For this exercise, the lines from the one with "margin-left: 22px ->" through the final line of the data below are to be transcribed exactly, and pictures are to be skipped.

(Supplied data begins)

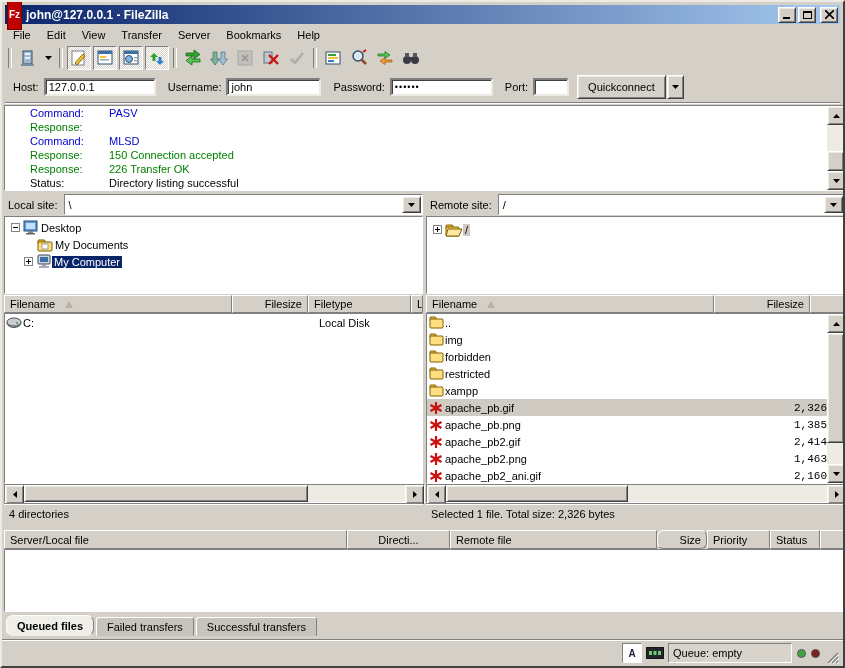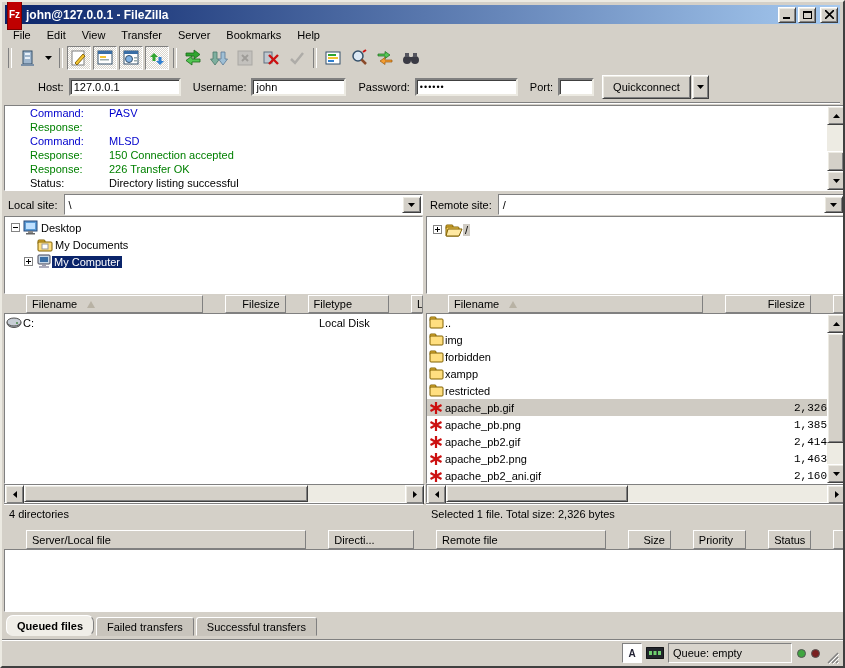"Host:" .qcbar { margin-left: 25px -> none }
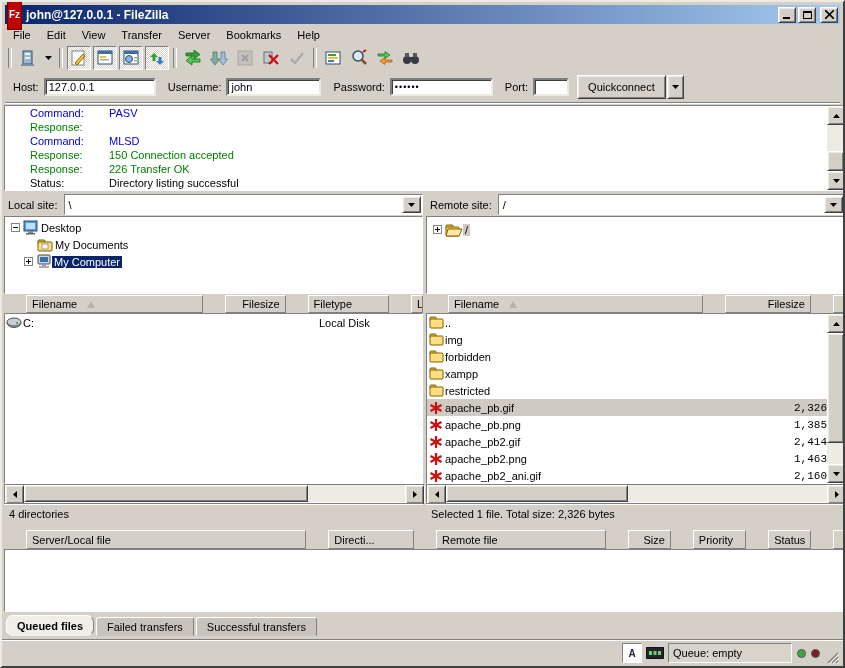"Filename" .colhdr { margin-left: 22px -> none }
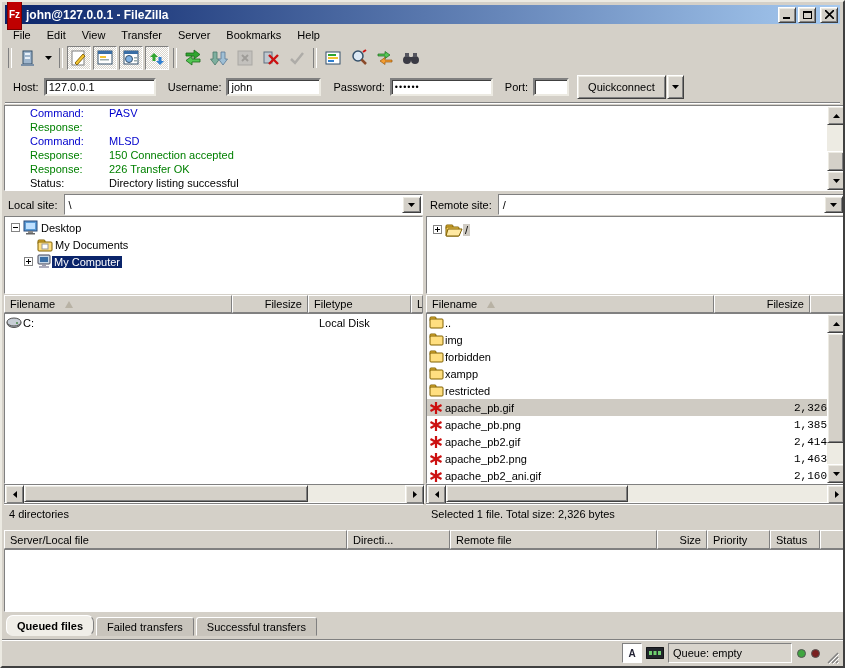"xampp" div.frow { order: before "restricted" -> after "restricted" }
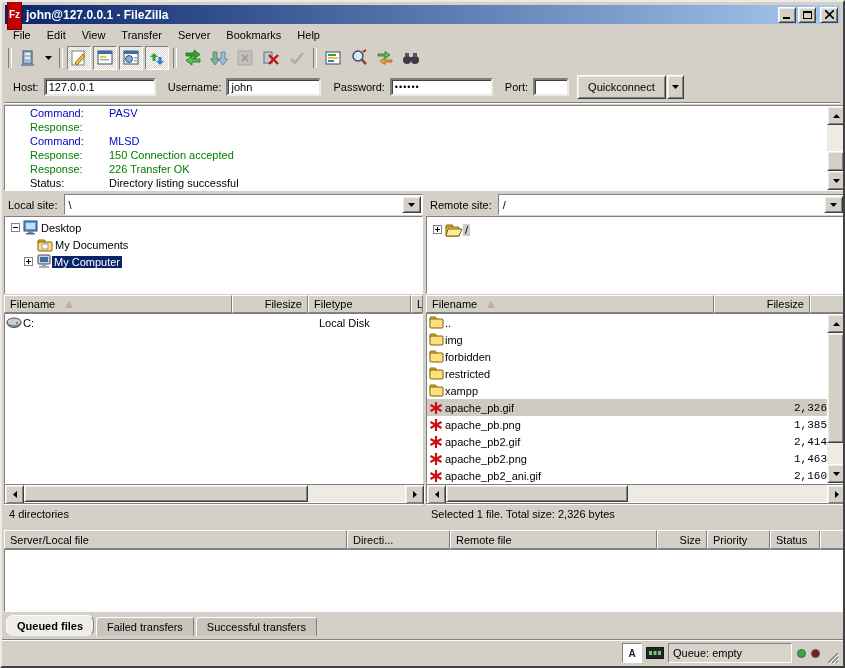"Directi..." div.colhdr { justify-content: none -> center }
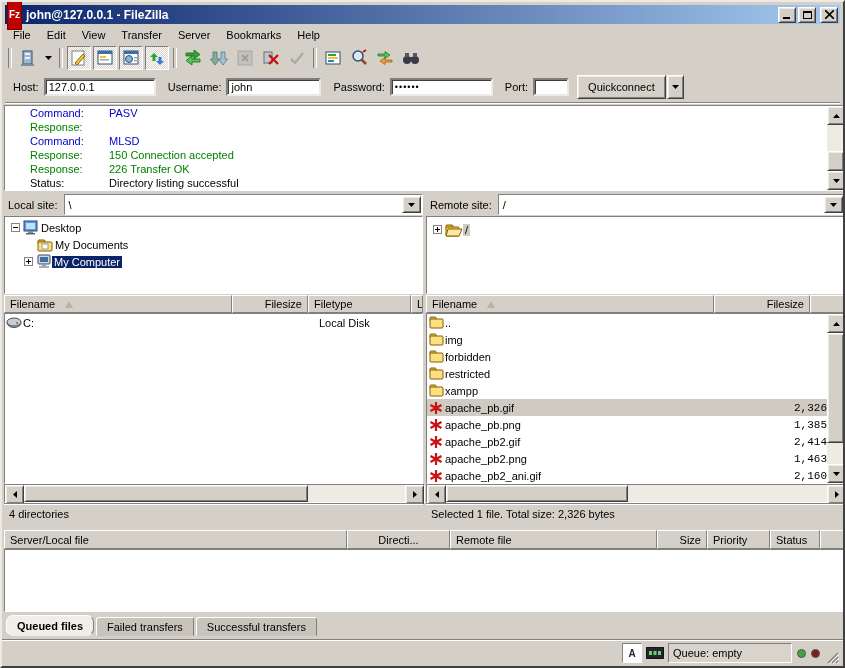"Size" div.colhdr { border-radius: none -> 6px }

(Supplied data ends)

The answer:
"Filename" .colhdr { margin-left: 22px -> none }
"xampp" div.frow { order: before "restricted" -> after "restricted" }
"Directi..." div.colhdr { justify-content: none -> center }
"Size" div.colhdr { border-radius: none -> 6px }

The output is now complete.